I am trying to measure DDR3 memory data transfer rate through a test. According to the CPU spec. maximum theoritical bandwidth is 51.2 GB/s. This should be the combined bandwidth of four channels, meaning 12.8 GB/channel. However, this is a theoretical limit and I am curious of how to further increase the practical limit in this post. In the below described test scenario I achieve a ~14 GB/s data transfer rate which I believe may be a close approximation when killing most of the throuhgput boost of the CPU L1, L2, and L3 caches.

Update 20/3 2014: This assumption of killing the L1-L3 caches is wrong. The harware prefetching of the memory controller will analyze the data accesses pattern and since it sequential, it will have an easy task of prefetching data into the CPU caches.

Specific questions follow at the bottom but mainly I am interested in a) a verifications of the assumptions leading up to this result, and b) if there is a better way measuring memory bandwith in .NET.

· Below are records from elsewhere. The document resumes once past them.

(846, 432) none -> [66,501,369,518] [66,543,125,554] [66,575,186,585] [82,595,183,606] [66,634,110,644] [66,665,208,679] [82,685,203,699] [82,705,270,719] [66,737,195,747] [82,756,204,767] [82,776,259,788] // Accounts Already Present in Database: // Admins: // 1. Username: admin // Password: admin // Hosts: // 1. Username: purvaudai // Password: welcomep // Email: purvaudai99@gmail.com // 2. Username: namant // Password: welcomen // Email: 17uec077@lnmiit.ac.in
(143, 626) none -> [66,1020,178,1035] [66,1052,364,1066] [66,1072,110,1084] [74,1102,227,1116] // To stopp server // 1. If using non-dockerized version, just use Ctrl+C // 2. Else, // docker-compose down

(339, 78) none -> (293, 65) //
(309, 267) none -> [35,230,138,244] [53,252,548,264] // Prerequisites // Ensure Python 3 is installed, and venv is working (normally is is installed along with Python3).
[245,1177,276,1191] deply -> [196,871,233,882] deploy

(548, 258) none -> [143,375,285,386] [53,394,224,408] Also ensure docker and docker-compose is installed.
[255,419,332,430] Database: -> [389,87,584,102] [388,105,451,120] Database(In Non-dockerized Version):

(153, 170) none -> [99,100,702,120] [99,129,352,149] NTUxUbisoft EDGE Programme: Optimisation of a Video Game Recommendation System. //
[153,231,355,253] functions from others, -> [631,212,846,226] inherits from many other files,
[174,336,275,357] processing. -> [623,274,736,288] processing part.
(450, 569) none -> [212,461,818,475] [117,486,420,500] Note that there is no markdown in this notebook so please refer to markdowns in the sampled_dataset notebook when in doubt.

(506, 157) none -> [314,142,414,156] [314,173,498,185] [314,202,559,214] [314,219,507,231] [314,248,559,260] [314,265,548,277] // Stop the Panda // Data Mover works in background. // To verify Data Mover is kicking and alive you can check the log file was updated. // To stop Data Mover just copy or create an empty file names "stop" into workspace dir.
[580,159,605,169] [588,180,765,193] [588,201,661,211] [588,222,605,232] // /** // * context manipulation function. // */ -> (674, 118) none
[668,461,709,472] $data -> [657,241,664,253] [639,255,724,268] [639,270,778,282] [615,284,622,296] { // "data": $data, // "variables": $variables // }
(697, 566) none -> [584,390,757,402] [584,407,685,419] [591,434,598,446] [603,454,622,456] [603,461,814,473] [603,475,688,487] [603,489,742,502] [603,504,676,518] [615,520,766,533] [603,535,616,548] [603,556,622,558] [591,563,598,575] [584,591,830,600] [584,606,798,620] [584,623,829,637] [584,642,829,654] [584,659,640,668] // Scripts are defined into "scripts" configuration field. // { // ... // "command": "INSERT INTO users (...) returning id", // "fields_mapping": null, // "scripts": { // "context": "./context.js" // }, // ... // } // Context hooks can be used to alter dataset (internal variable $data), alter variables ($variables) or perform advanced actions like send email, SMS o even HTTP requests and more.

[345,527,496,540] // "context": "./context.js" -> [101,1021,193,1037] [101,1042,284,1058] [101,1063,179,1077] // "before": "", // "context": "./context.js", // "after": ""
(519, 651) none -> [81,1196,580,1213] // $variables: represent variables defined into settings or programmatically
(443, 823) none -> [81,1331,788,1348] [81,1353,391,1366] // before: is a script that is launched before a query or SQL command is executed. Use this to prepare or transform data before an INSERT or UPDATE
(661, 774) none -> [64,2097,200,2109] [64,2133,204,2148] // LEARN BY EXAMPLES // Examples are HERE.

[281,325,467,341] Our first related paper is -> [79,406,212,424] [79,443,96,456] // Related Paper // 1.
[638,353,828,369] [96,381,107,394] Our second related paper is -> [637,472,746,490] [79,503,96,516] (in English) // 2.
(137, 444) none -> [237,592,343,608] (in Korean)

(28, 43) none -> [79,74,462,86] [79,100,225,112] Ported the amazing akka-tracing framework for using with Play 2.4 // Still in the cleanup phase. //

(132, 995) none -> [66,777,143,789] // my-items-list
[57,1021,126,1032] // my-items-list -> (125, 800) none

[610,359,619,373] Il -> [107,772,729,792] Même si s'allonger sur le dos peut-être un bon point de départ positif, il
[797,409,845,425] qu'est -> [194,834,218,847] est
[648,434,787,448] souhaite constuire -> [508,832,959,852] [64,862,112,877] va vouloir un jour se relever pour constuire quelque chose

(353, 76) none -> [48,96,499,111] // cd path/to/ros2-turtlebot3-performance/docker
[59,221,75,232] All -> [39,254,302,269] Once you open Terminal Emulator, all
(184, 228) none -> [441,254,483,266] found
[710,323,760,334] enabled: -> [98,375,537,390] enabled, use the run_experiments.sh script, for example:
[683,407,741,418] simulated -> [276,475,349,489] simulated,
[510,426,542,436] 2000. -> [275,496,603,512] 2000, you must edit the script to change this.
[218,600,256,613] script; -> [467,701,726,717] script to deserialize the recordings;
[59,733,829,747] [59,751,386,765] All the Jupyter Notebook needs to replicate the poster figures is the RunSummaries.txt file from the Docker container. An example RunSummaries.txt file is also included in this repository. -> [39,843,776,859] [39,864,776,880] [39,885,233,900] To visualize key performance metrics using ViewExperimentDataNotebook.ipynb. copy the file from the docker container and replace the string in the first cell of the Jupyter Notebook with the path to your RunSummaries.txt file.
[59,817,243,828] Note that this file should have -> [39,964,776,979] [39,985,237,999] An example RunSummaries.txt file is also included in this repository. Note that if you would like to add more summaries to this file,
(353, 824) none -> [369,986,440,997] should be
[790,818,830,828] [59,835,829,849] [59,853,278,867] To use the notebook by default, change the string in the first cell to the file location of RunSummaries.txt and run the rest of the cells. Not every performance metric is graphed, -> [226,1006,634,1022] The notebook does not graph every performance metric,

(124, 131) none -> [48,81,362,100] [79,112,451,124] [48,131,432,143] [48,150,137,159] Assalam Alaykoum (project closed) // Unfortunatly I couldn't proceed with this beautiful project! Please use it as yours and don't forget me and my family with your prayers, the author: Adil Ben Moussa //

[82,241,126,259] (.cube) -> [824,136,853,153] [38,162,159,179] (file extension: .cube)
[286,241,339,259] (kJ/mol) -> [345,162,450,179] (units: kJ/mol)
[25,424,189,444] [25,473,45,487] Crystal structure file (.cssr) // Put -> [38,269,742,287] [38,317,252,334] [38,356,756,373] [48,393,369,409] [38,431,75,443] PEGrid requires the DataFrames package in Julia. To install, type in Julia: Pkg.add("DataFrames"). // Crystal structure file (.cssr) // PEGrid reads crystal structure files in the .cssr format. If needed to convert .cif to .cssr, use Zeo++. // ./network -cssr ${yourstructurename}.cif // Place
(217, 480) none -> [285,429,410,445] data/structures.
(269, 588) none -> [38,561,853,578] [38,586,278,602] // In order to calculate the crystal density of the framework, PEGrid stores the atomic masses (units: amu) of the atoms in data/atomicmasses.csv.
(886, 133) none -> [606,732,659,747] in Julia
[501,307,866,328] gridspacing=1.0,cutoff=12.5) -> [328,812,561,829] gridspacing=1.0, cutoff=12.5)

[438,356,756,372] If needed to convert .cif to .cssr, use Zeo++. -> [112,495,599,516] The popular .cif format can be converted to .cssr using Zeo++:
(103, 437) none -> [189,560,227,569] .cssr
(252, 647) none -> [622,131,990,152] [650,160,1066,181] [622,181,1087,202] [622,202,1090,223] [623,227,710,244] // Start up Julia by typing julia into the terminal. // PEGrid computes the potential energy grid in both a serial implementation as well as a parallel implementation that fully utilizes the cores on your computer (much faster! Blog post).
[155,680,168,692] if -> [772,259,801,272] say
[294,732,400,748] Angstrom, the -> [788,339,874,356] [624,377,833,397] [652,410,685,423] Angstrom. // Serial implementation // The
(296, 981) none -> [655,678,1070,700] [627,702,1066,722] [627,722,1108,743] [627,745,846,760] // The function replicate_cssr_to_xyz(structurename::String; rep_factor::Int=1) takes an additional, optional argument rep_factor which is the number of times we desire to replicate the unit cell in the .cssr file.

I have constructed a test in C# on .NET as a starter. Although .NET is not ideal from a memory allocation perspective, I think it is doable for this test (please let me know if you disagree and why). The test is to allocate an int64 array and fill it with integers. This array should have data aligned in memory. Then I simply loop this array using as many threads as I have cores on the machine and read the int64 value from the array and set it to a local public field in the test class. Since the result field is public, I should avoid compiler optimising away stuff in the loop. Futhermore, and this may be a weak assumption, I think the result stays in the register and not written to memory until it is over written again. Between each read of an element in the array I use an variable Step offset of 10, 100, and 1000 in the array in order to not be able to fetch many references in the same cache block (64 byte).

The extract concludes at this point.